![]() |
| Puluhan kapal selam Korut tidak terdeteksi Korsel. (Istimewa) |
"Lokasi kapal-kapal selam itu masih belum bisa dikonfirmasi," kata seorang pejabat Kementerian Pertahanan Korsel dalam kondisi anonim, seperti dilansir Sputnik pada Minggu (23/8/2015).
Seperti diberitakan sebelumnya, Korut setidaknya menerjunkan 70 persen armada kapal selam yang mereka miliki. Korut diketahui memiliki 70 kapal selam, dengan kata lain sekitar 50 kapal selam telah dikerahkan oleh negeri pimpinan Kim Jong-un itu.

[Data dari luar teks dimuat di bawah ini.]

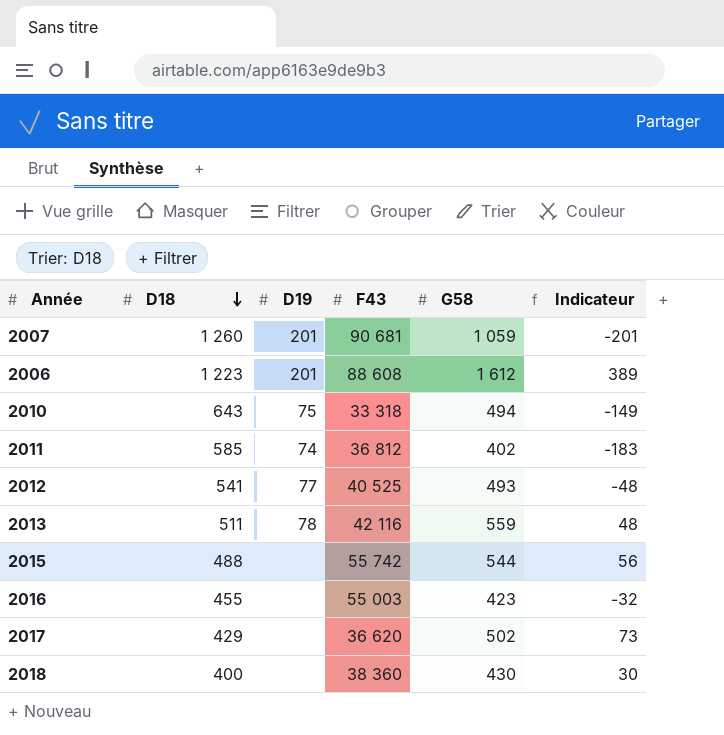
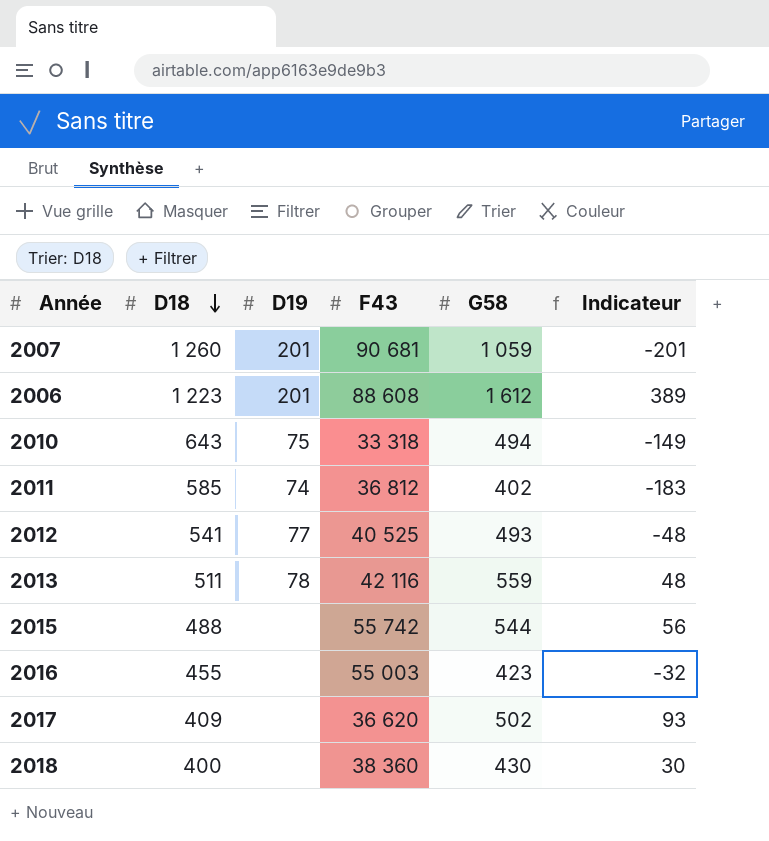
2017 | D18: 429 -> 409
2017 | Indicateur: 73 -> 93

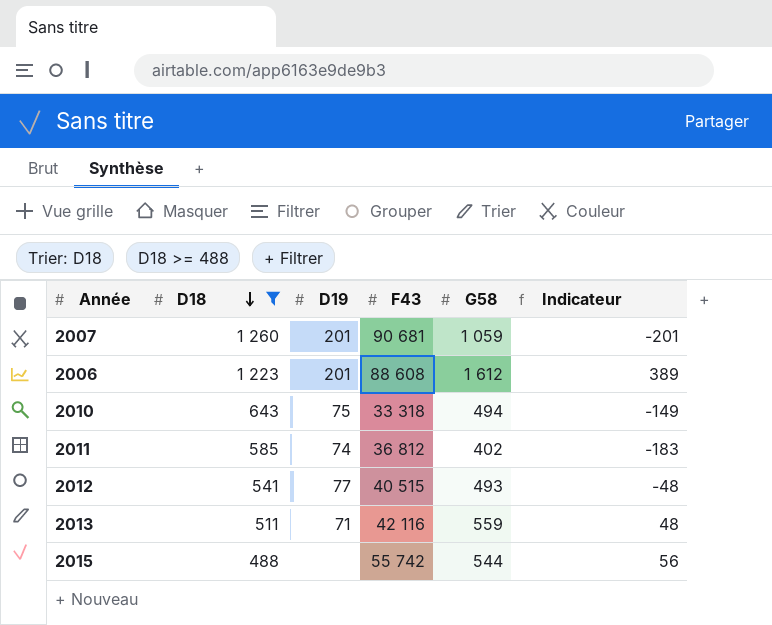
filter: none -> D18 >= 488
2012 | F43: 40 525 -> 40 515
2013 | D19: 78 -> 71

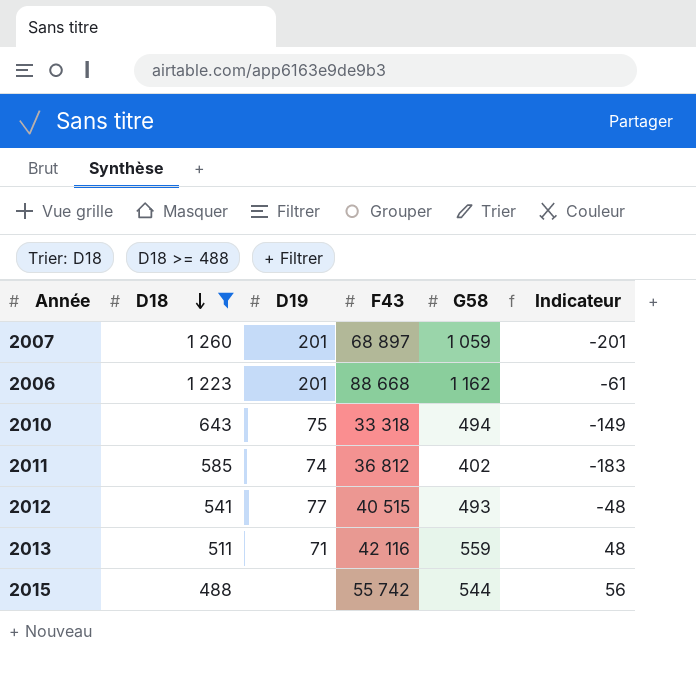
2007 | F43: 90 681 -> 68 897
2006 | F43: 88 608 -> 88 668
2006 | G58: 1 612 -> 1 162
2006 | Indicateur: 389 -> -61

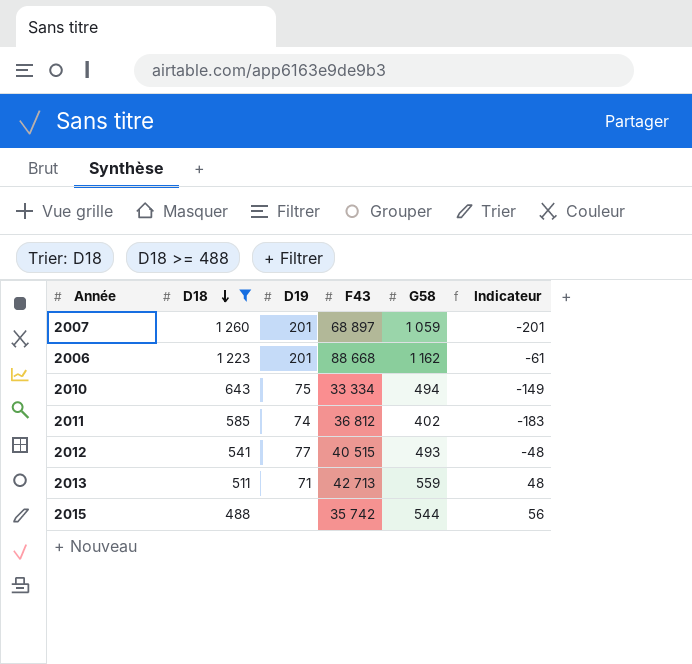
2010 | F43: 33 318 -> 33 334
2013 | F43: 42 116 -> 42 713
2015 | F43: 55 742 -> 35 742

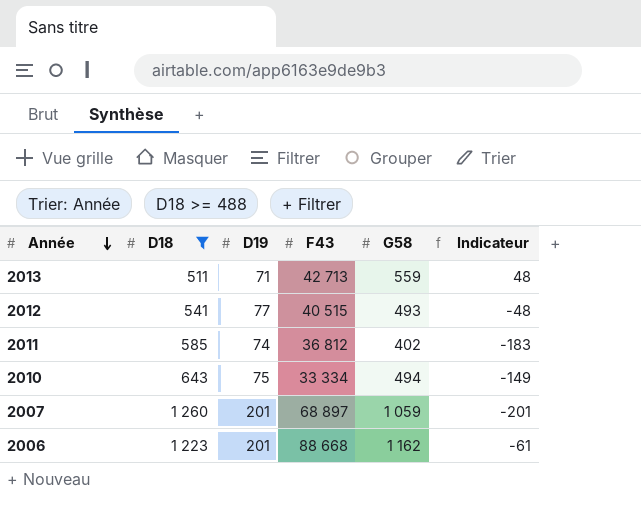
row order: D18 descending -> Année descending
row 2015: 488 | none | 35 742 | 544 | 56 -> none

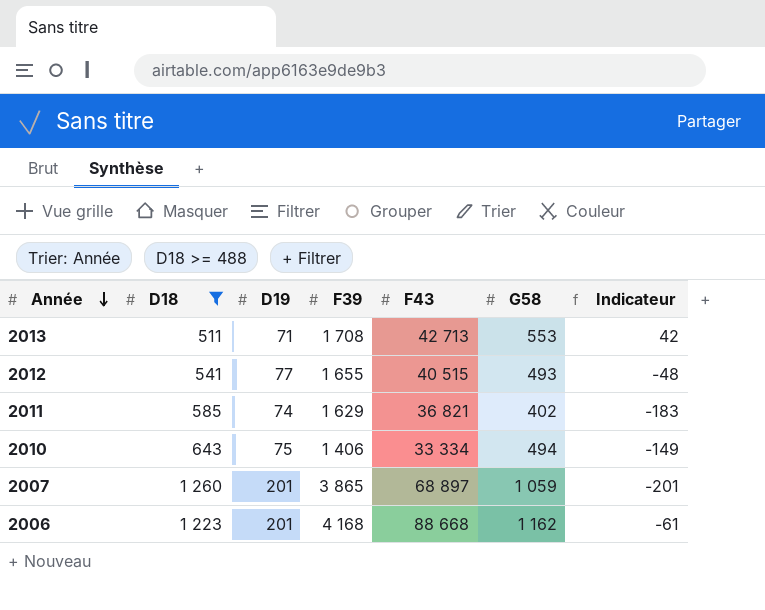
column F39 | position: none -> 4
2013 | G58: 559 -> 553
2013 | Indicateur: 48 -> 42
2011 | F43: 36 812 -> 36 821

Pengerahan kapal selam ini terjadi ditengah dialog damai antar duo Korea untuk mendinginkan situasi yang saat ini tengah memanas. Dialog damai putaran kedua itu baru saja dimulai beberapa saat lalu di kota Panmunjom, yang berada di wialayah perbatasan.
Korut juga menarik pulang jet mereka yang sedang melakukan latihan di Alaska.
"Enam jet tempur Korut pulang lebih cepat dari jadwal yang ditentukan dari latihan tempur di Alaska," bunyi laporkan kantor berita Korsel, Yonhap yang mengutip sumber milliter setempat pada Ahad (23/8).
Penarikan pulang secara mendadak keenam pesawat tersebut semakin menunjukan bahwa Korut memang tengah bersiap-siap untuk melakukan perang besar dengan Korsel.
Sebelumnya, Korut telah menambah jumlah personel dan kendaraan tempur di wilayah perbatasan kedua negara.
Sementara itu, bukan hanya Korut yang terus menyiagakan pasukannya, hal serupa juga dilakukan oleh Korsel. Kedua negara tampaknya terus bersiaga untuk keadaan terburuk, yakni dialog damai gagal, dan perang Korea kembali berkecamuk.